Grafton shot a swift glance at me; and so much of malice and of hatred was conveyed in that look that with a sense of prophecy I shuddered to think that some day I should have to cope with such craft. For he detested me threefold, and combined the hate he bore my dead father and mother with the ill-will he bore me for standing in his way and Philip's with my grandfather's property. But so deftly could he hide his feelings that he was smiling again instantly. To see once, however, the white belly of the shark flash on the surface of the blue water is sufficient.

"I beg of you not to jest of me before the lads, father," said Grafton.

"God knows there was little jest in what I said," replied Mr. Carvell soberly, "and I care not who hears it. Your own son will one day know you well enough, if he does not now. Do not imagine, because I am old, that I am grown so foolish as to believe that a black sheep can become white save by dye. And dye will never deceive such as me. And Philip," the shrewd old gentleman went on, turning to my cousin, "do not let thy father or any other make thee believe there cannot be two sides to every question. I recognize in your arguments that which smacks of his tongue, despite what he says of your reading the public prints and of forming your own opinions. And do not condemn the Whigs, many of whom are worthy men and true, because they quarrel with what they deem an unjust method of taxation."

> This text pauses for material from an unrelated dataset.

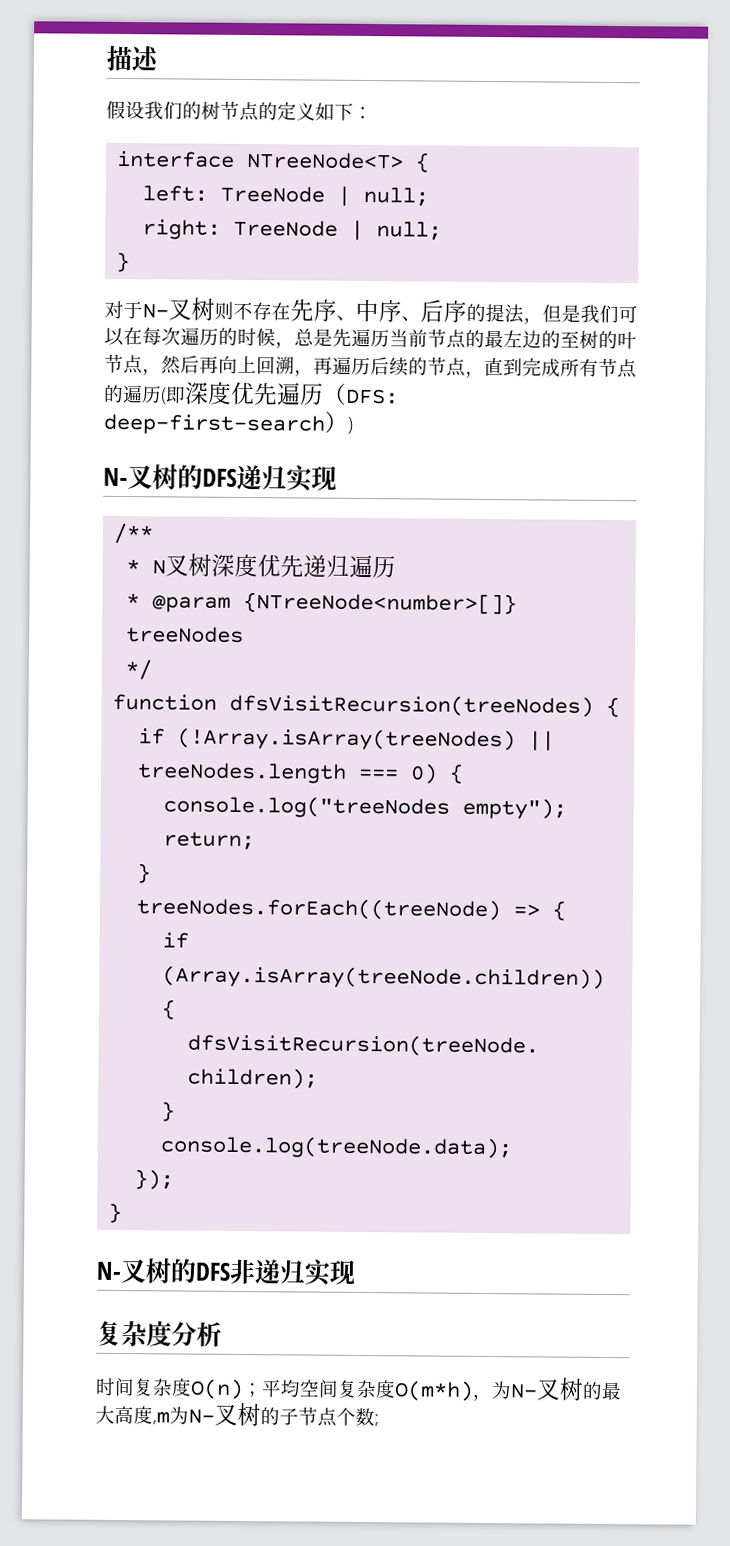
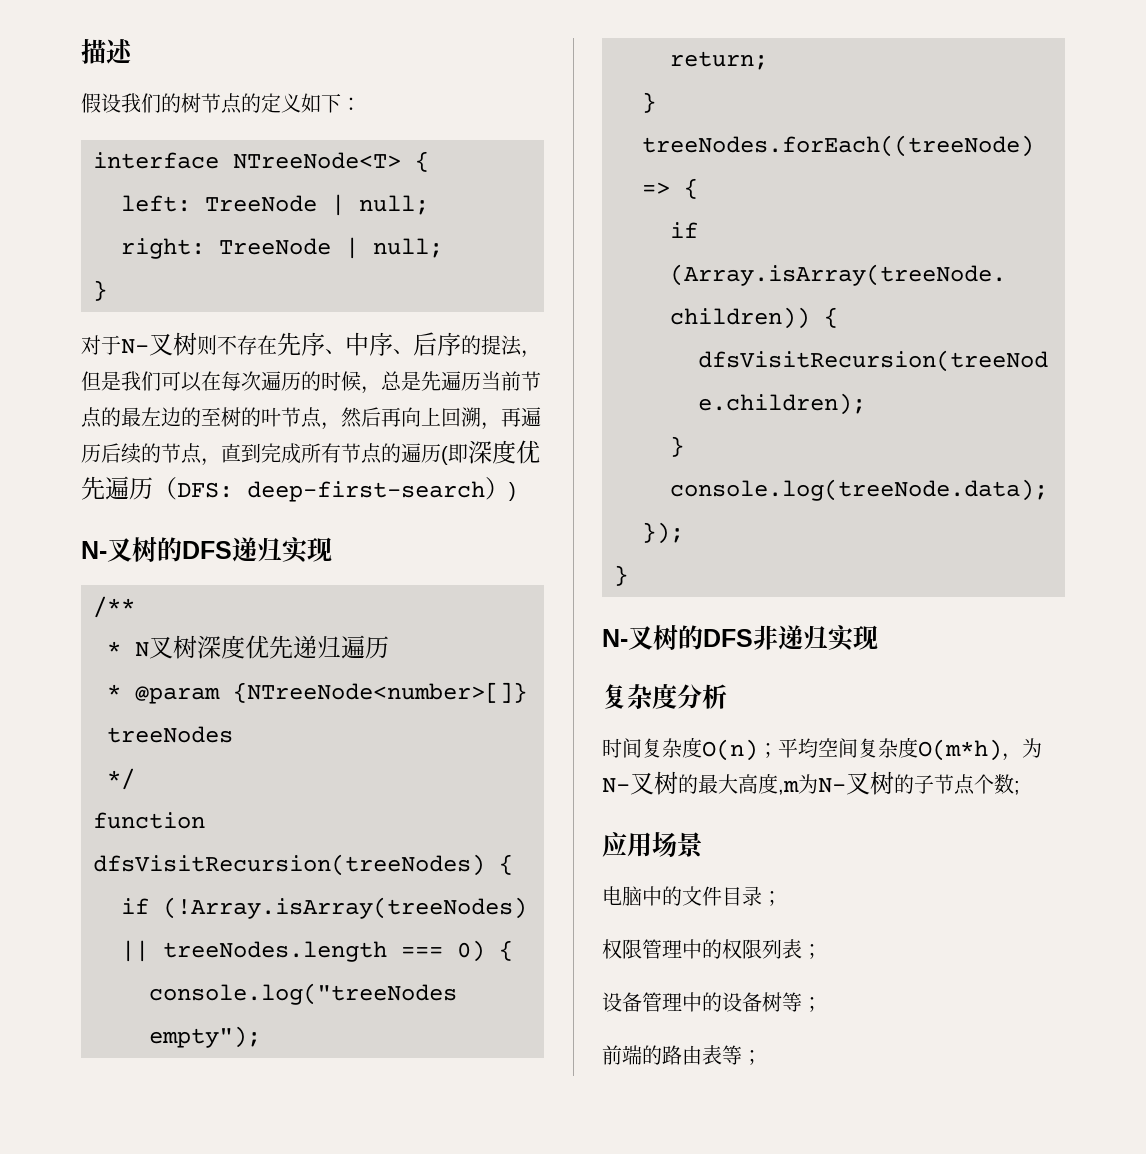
+ 应用场景
+ 电脑中的文件目录；
+ 权限管理中的权限列表；
+ 设备管理中的设备树等；
+ 前端的路由表等；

Grafton had given many of the old servants cause to remember him. Harvey in particular, who had come from England early in the century with my grandfather, spoke with bitterness of him. On the subject of my uncle, the old coachman's taciturnity gave way to torrents of reproach. "Beware of him as has no use for horses, Master Richard," he would say; for this trait in Grafton in Harvey's mind lay at the bottom of all others. At my uncle's approach he would retire into his shell like an oyster, nor could he be got to utter more than a monosyllable in his presence. Harvey's face would twitch, and his fingers clench of themselves as he touched his cap. And with my Aunt Caroline he was the same. He vouchsafed but a curt reply to all her questions, nor did her raptures over the stud soften him in the least. She would come tripping into the stable yard, daintily holding up her skirts, and crying, "Oh, Harvey, I have heard so much of Tanglefoot. I must see him before I go." Tanglefoot is led out begrudgingly enough, and Aunt Caroline goes over his points, missing the greater part of them, and remarking on the depth of chest, which is nothing notable in Tanglefoot. Harvey winks slyly at me the while, and never so much as offers a word of correction. "You must take Philip to ride, Richard, my dear," says my aunt. "His father was never as fond of it as I could have wished. I hold that every gentleman should ride to hounds."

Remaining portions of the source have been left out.